バレンタインの翌日、ボクは毎年売れ残ったチョコレートを買って食べることにしている。
今年は、食材を買うために立ち寄ったスーパーのおつとめ品コーナーにそれらを見つけた。チョコレートやクッキーがたくさん積み重ねてあり、ボクはその中で1番大きくて安いチョコレートを選んだ。
今日は、寒さも和らいで、ぽかぽかした春の陽気だったから、ボクは帰り道の公園でチョコレートを食べることにした。

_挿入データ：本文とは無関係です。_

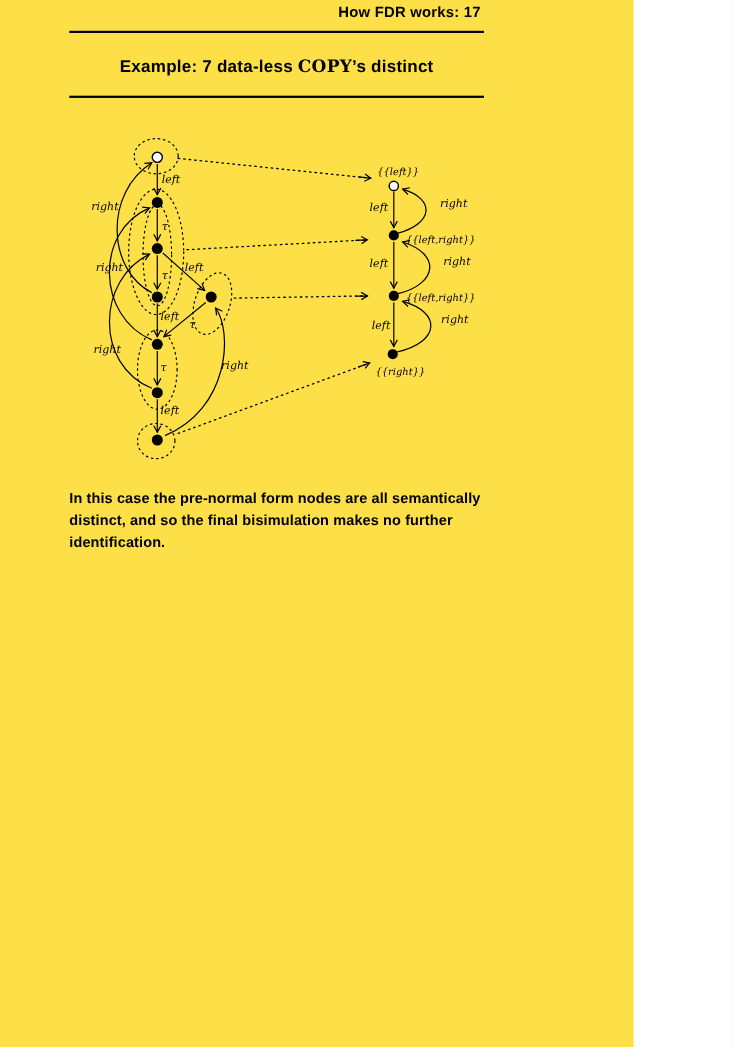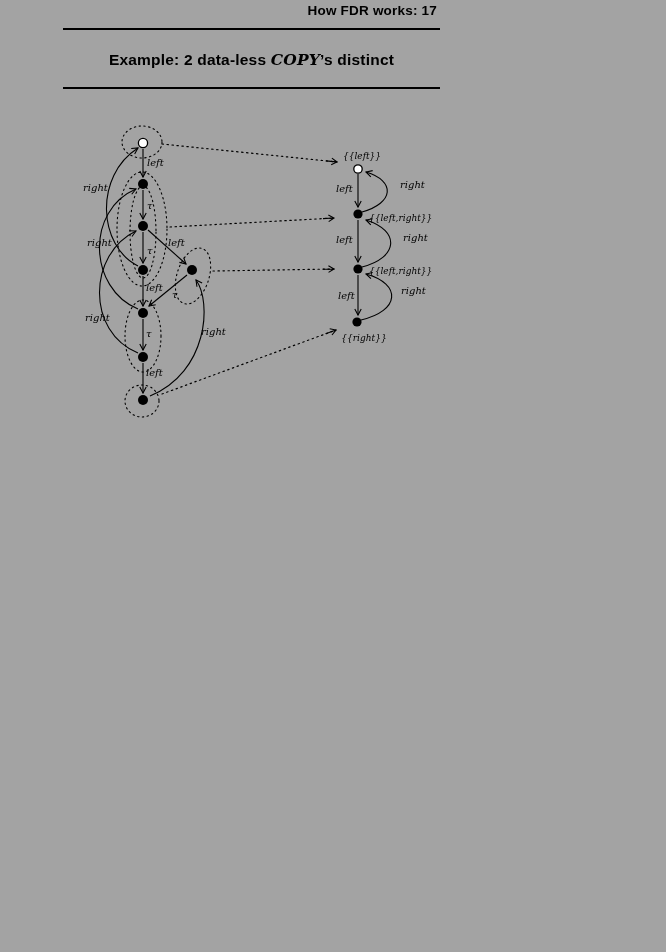"How FDR works: 17" #page { background: #a3a3a3 -> #fde047; width: 666px -> 576px }
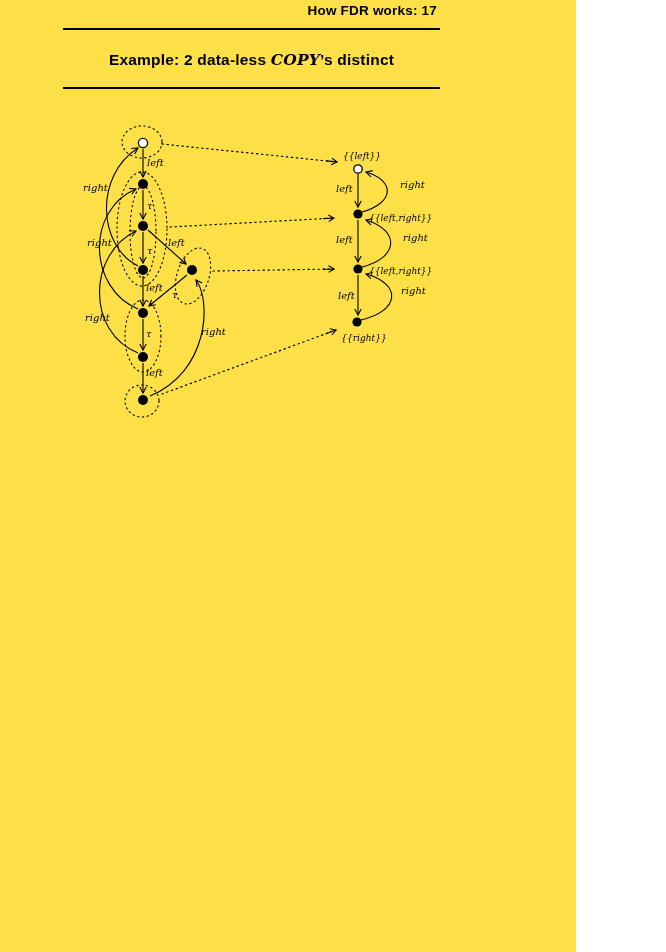"Example: 2 data-less" span { text: 2 -> 7 }
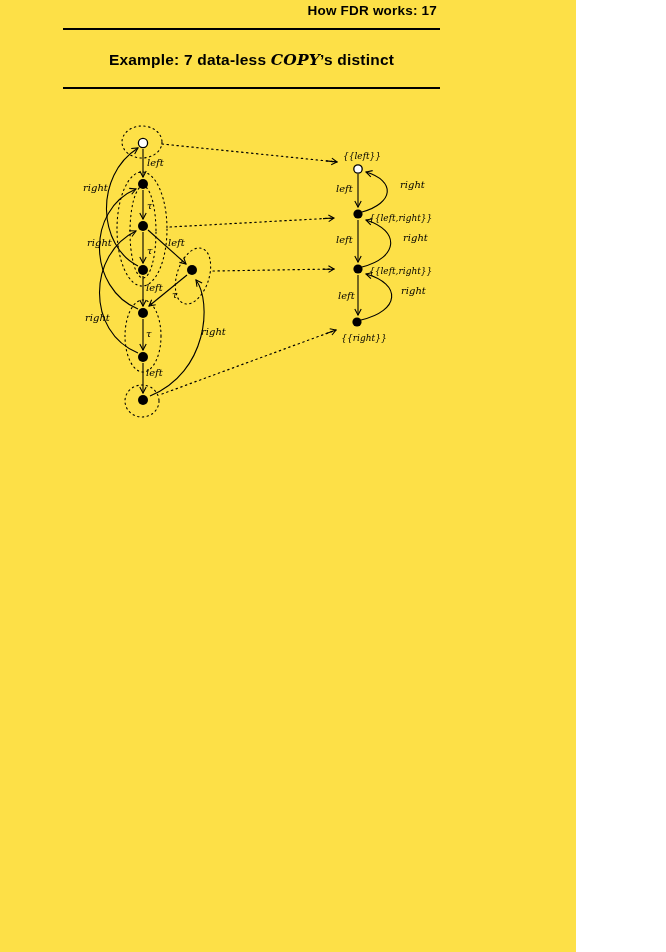"COPY" .slidetitle .math { font-style: italic -> none }
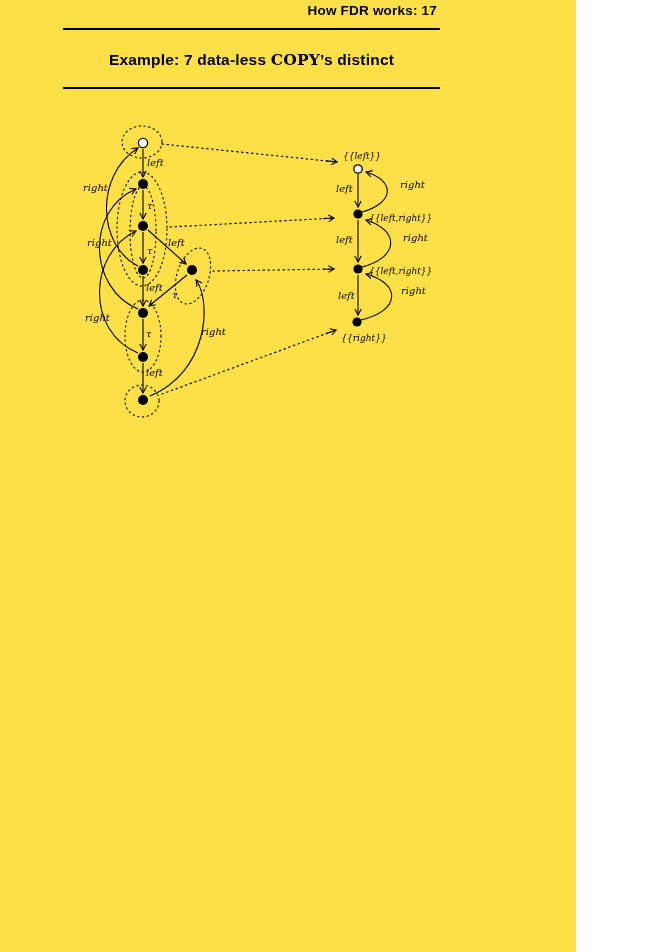"In this case the pre-normal" div.bodytext { html: none -> <div> <div>In this case the pre-normal form nodes are all semantically</div> <div>distinct, and so the final bisimulation makes no further</div> <div>identification.</div> </div> }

休日のため、親子連れや子どもたちで賑わっていたけれど、ラッキーなことにボクのお気に入りのベンチは空いていた。そこに座り、チョコレートをガサゴソと袋から取り出す。可愛らしいパッケージをぺりぺりとめくり、さっそくパクリ、とほおばる。
うむ。あまい。
バレンタインのチョコレートは、バレンタインが終わっても味は変わらない。
スーパーにまだ売れ残っているチョコレートたちの行く末はどうなるのだろう?と思いつつ、一気にチョコレートを食べ終えたボクは、ふうっ、とため息をつき、空を見上げた。
実は、ボクは甘いのが苦手だ。
だから、バレンタインにチョコレートをもらっても正直嬉しくない。そもそも、バレンタインにチョコレートをボクにくれる相手はいないのだけど。いままでずっと。
だけど、なんとなーく、バレンタイン、というものを味わってみたくて、毎年こうやって余ったチョコレートをバレンタイン翌日に食べることにしている。
今年のバレンタインも、無事味わったので、ボクは公園を後にすることにした。
さて、夕飯はカレーでも作るかな。